Some functional notes:
- In updating files, the EXECs mostly just replace the old name of the member system with the new name. This works fine if the character string forming the old name is unique. But if that character string appears in the file with meaning other than member system name, it will still get replaced with the new name, and you will be unhappy with the result. If, for example, you chose single letter names for your SSI members, the EXECs will make hash of your files. If you are starting with reasonably complex names such as SYS1A, you should be ok.
- Unless you have a very clean system, you are likely to see CP error message HCP002E, as RENSSI2 EXEC tries to deal with nonexistent DASD that it sees referred to in SYSTEM CONFIG. While you should not completely ignore these messages, they are not necessarily bad news.
- You will also see many other messages, both from the EXECs and from CP, the latter reporting things like users getting FORCEd, minidisks being LINKed and DETached, etc. I have left the CP responses exposed so that, if something goes wrong, it is easier to figure out what happened. Unless the EXECs report an error, it is probably safe to ignore the CP messages. Take note of any messages from the EXECs that report "doing nothing". Generally these "doing nothing" messages are expected, but you should confirm that something you intended to happen is not being skipped over. In that case you will need to manually do whatever was unintentionally skipped over.

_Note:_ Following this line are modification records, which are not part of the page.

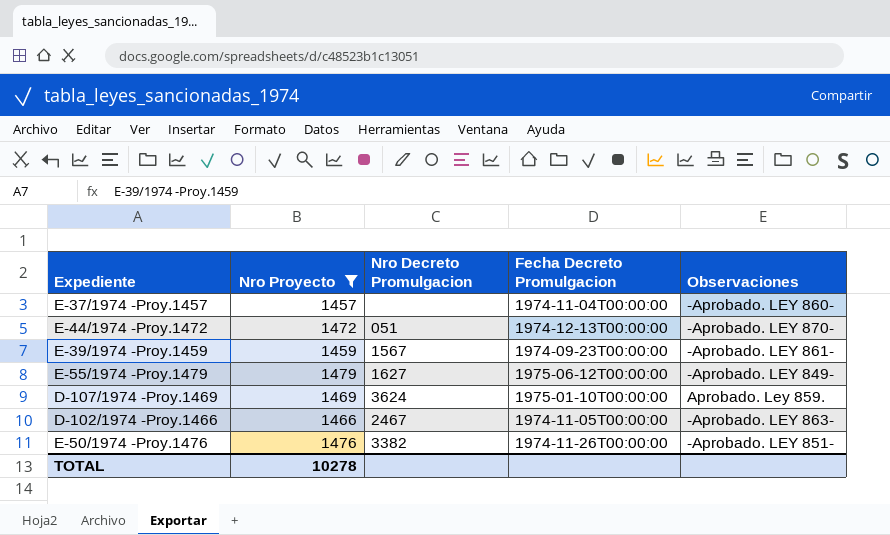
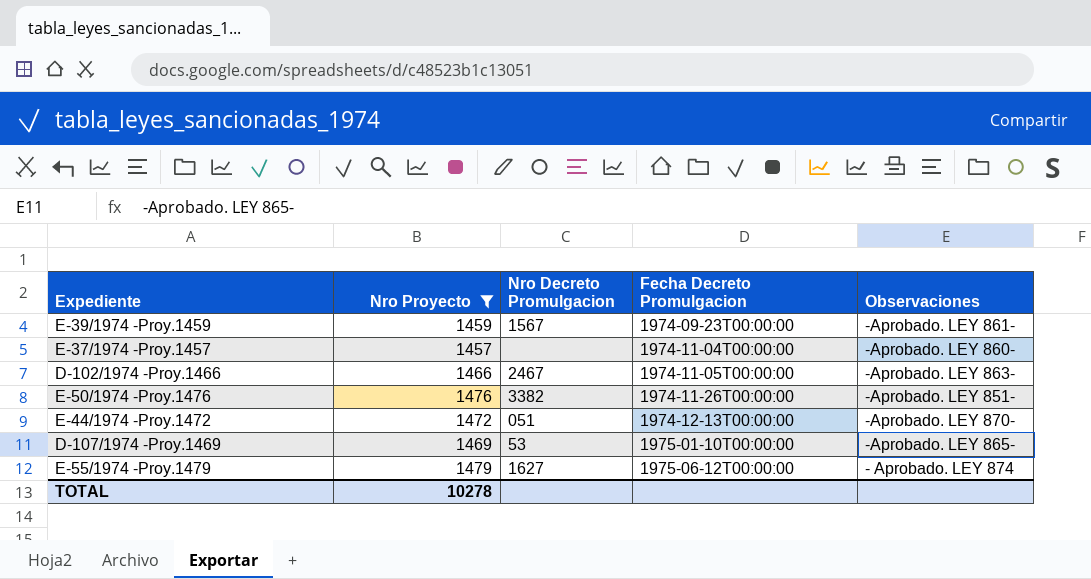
row order: none -> Fecha Decreto Promulgacion ascending
D-107/1974 -Proy.1469 | Nro Decreto Promulgacion: 3624 -> 53
D-107/1974 -Proy.1469 | Observaciones: Aprobado. Ley 859. -> -Aprobado. LEY 865-
E-55/1974 -Proy.1479 | Observaciones: -Aprobado. LEY 849- -> - Aprobado. LEY 874

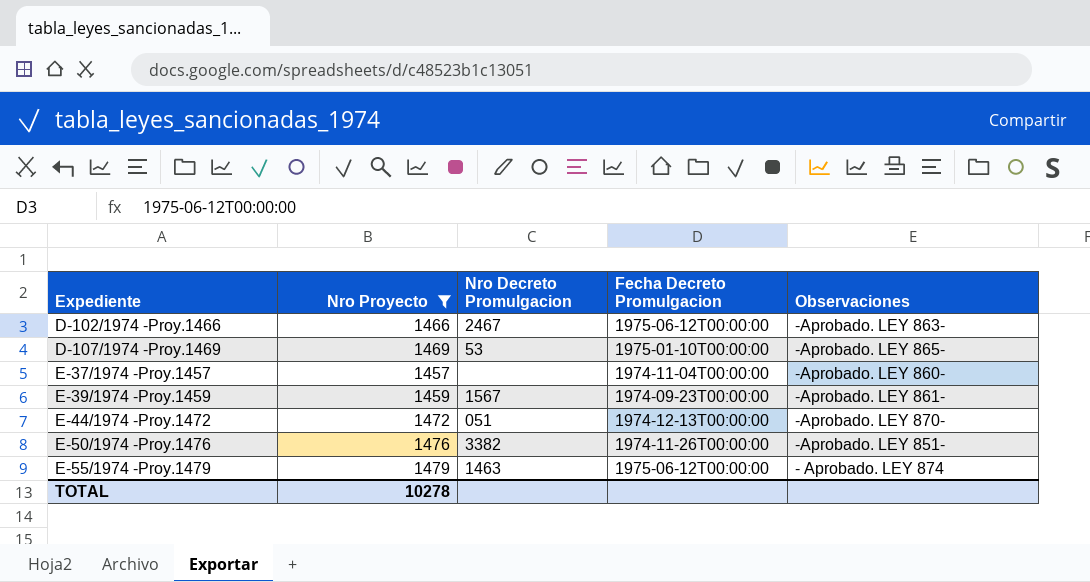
row order: Fecha Decreto Promulgacion ascending -> Expediente ascending
D-102/1974 -Proy.1466 | Fecha Decreto Promulgacion: 1974-11-05T00:00:00 -> 1975-06-12T00:00:00
E-55/1974 -Proy.1479 | Nro Decreto Promulgacion: 1627 -> 1463

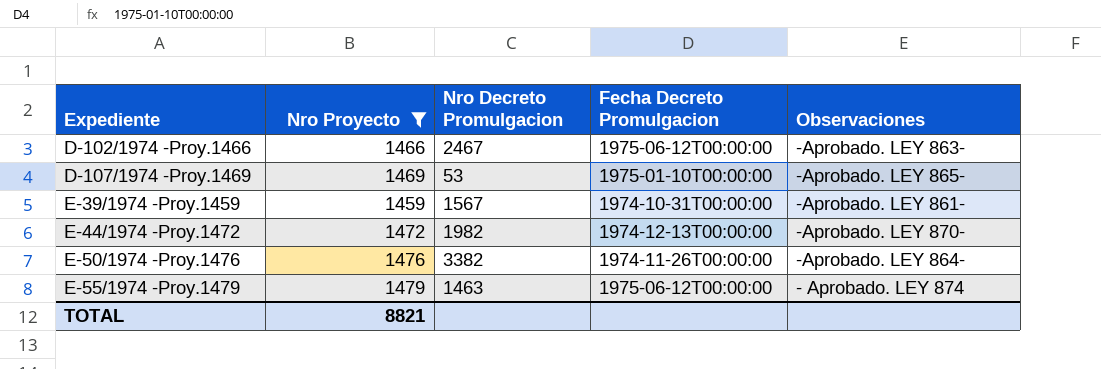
row E-37/1974 -Proy.1457: 1457 | none | 1974-11-04T00:00:00 | -Aprobado. LEY 860- -> none
E-39/1974 -Proy.1459 | Fecha Decreto Promulgacion: 1974-09-23T00:00:00 -> 1974-10-31T00:00:00
E-44/1974 -Proy.1472 | Nro Decreto Promulgacion: 051 -> 1982
E-50/1974 -Proy.1476 | Observaciones: -Aprobado. LEY 851- -> -Aprobado. LEY 864-
TOTAL | Nro Proyecto: 10278 -> 8821

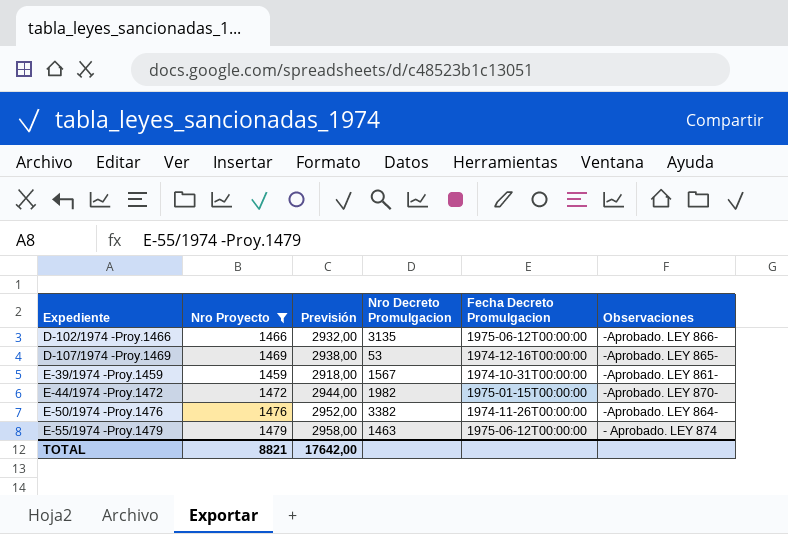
column Previsión | formula: none -> [Nro Proyecto] * 2
D-102/1974 -Proy.1466 | Nro Decreto Promulgacion: 2467 -> 3135
D-102/1974 -Proy.1466 | Observaciones: -Aprobado. LEY 863- -> -Aprobado. LEY 866-
D-107/1974 -Proy.1469 | Fecha Decreto Promulgacion: 1975-01-10T00:00:00 -> 1974-12-16T00:00:00
E-44/1974 -Proy.1472 | Fecha Decreto Promulgacion: 1974-12-13T00:00:00 -> 1975-01-15T00:00:00

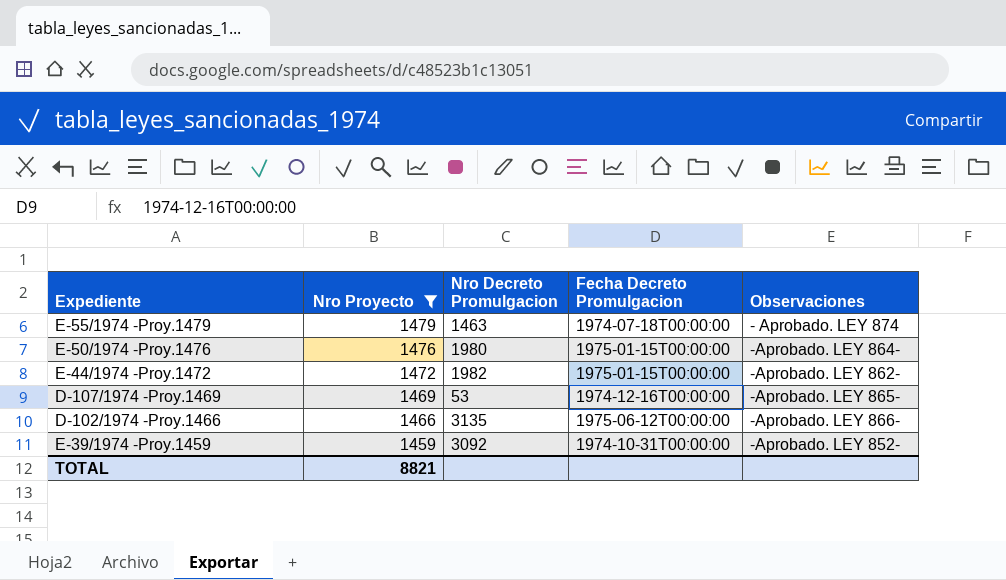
row order: Expediente ascending -> Nro Proyecto descending
column Previsión | formula: [Nro Proyecto] * 2 -> none
E-55/1974 -Proy.1479 | Fecha Decreto Promulgacion: 1975-06-12T00:00:00 -> 1974-07-18T00:00:00
E-50/1974 -Proy.1476 | Nro Decreto Promulgacion: 3382 -> 1980
E-50/1974 -Proy.1476 | Fecha Decreto Promulgacion: 1974-11-26T00:00:00 -> 1975-01-15T00:00:00
E-44/1974 -Proy.1472 | Observaciones: -Aprobado. LEY 870- -> -Aprobado. LEY 862-
E-39/1974 -Proy.1459 | Nro Decreto Promulgacion: 1567 -> 3092
E-39/1974 -Proy.1459 | Observaciones: -Aprobado. LEY 861- -> -Aprobado. LEY 852-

- If RENSSI2 tries to issue DIRECTXA and fails (this is with no DIRMAINT active), it will warn you. In that case, you will need to fix whatever the problem is and issue the DIRECTXA properly. Failure to do that will result in a system that IPLs but has no UserIDs.
- Before running either EXEC, make sure to spool your console ("SPOOL CONS START") so that you have a record of the messages produced. If anything goes wrong, this record will be helpful in figuring out what happened and how to fix things.
- There will inevitably be updates required to files this tool does not know about or cannot access -- references in communication configuration files on other systems, for example. The programs have no memory of previous runnings, so although you may be changing the names of multiple members in a single SSI, each change is independent. There is no provision for handling multiple members simultaneously.
- The programs work equally well on z/VM 6.2.0 or z/VM 6.3.0; the only difference is the UserIDs specified in the configuration lines -- MAINT620 vs. MAINT630 and 6VMDIR20 vs. 6VMDIR30.
The essential files in this package are
- RENSSI1 EXEC -- Program to run on member to be renamed
- RENSSI2 EXEC -- Program to be run on another member, after the member to be renamed has been shut down
- RENSSI DESCRIPT -- This file, a description and user's guide
Some comments about testing: This tool has undergone varied testing in an environment specially created for that purpose. It has also been used successfully with multiple members in a much different, more production-like SSI. But there are many possible SSI environments and I will never have time to test more than a few of them. Most likely your environment was not tested, possibly not even anticipated. Likewise, except by the author Tim Greer, no review has been done.